Feel free to file ITAs.  AClock is ready, see aclock.app.git.  The
updated package is at mentors.d.n, waiting for a sponsor like the rest
of my packages...

I'm working on Gridlock now, it has a few issues.  Zipper has had new
releases at GAP so it is probably in a good shape.

Bite the bullet and take the hardest -- TalkSoup or VolumeControl :-)

> > We have to discuss and decide what to do with the GNUstep runtime.

> Please, share a link to the discussion thread when it will begin.

Well, I thought it would be better if we could share ideas here first.

As I see it, we could package the GNUstep runtime as libobjc2-4 (the
name doesn't matter much), but we have to rebuild everything with it
(making libgnustep-base-dev depend on libobjc2-dev), so that packages
link with the GNUstep runtime and not the GCC one.  But as the GNUstep
runtime has to be built with Clang, this means it won't be available
on many architectures.  I just tried, it builds with GCC, but the
testsuite doesn't build because it needs clang-specific flags.

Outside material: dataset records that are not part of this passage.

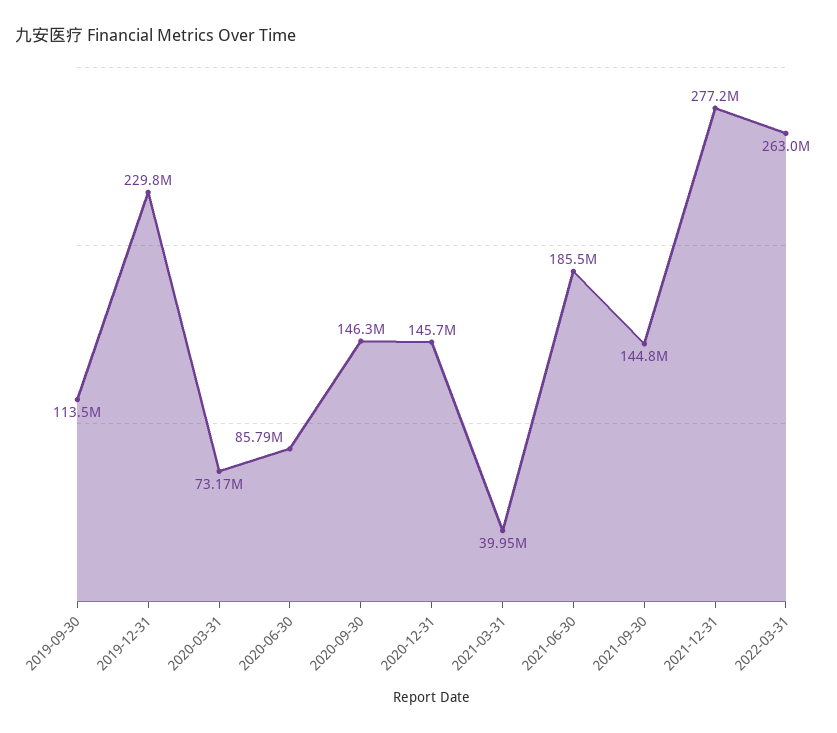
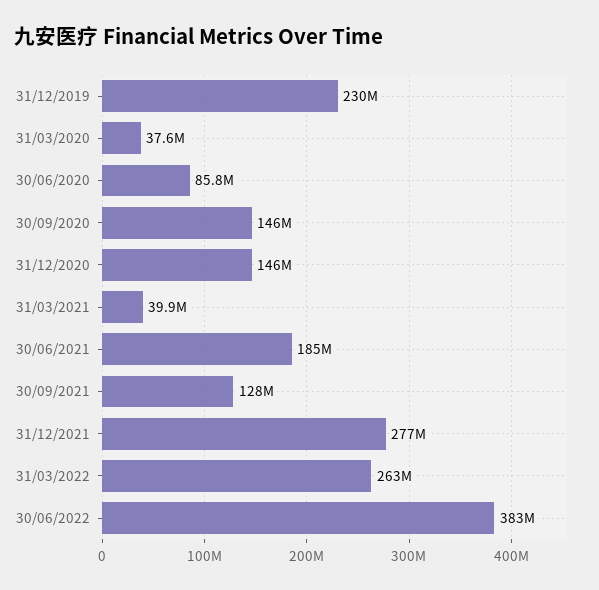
2019-09-30: 113500000 -> none
2020-03-31: 73170000 -> 37600000
2021-09-30: 144800000 -> 128000000
30/06/2022: none -> 383000000

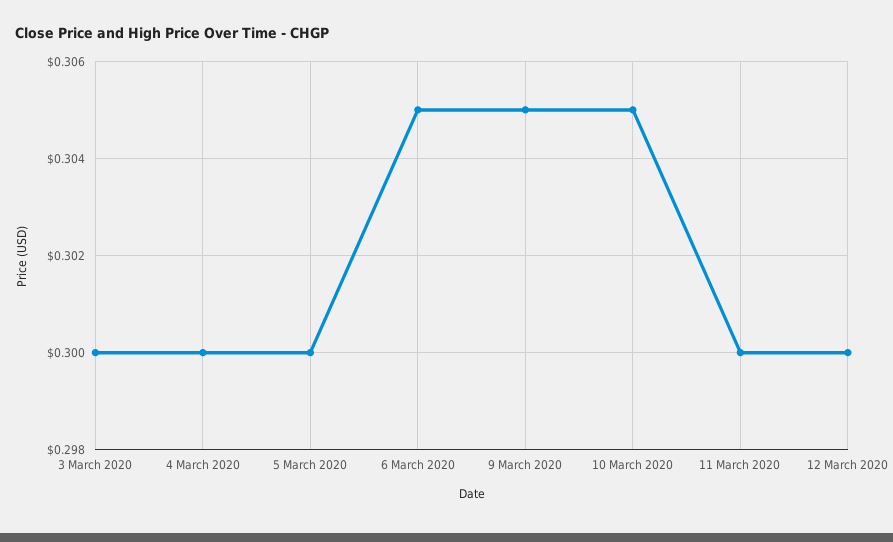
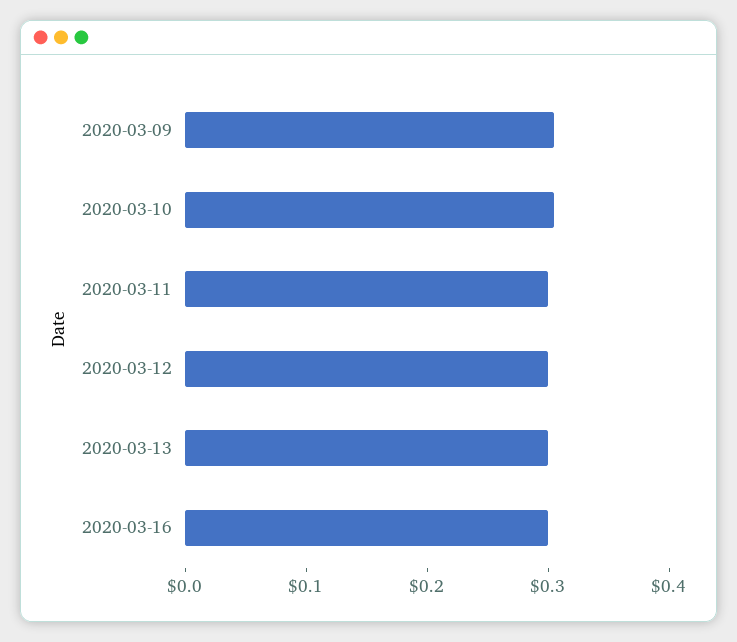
3 March 2020: 0.3 -> none
4 March 2020: 0.3 -> none
5 March 2020: 0.3 -> none
6 March 2020: 0.305 -> none
2020-03-13: none -> 0.3
2020-03-16: none -> 0.3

Furthermore, the -dev package must conflict with GCC's libobjc-VER-dev
packages because they provide the same .so symlink.  Currently this
doesn't seem necessary, because libobjc2 uses cmake and it doesn't
support multiarch AFAICS, so it gets installed at /usr/lib/libobjc.so
while GCC's is at /usr/lib/*/libobjc.so.  If the -dev packages
conflict as they should, this means it won't be possible to use GCC to
build GNUstep stuff, even as a user.  That seems unthinkable.

Basically, a switch to the GNUstep runtime means to move away from GCC
and build everything with Clang.  This has already happened in the BSD
world.  Another concern is the Debian Release Team, they may have
legitimate objections too.

Perhaps I'm missing something.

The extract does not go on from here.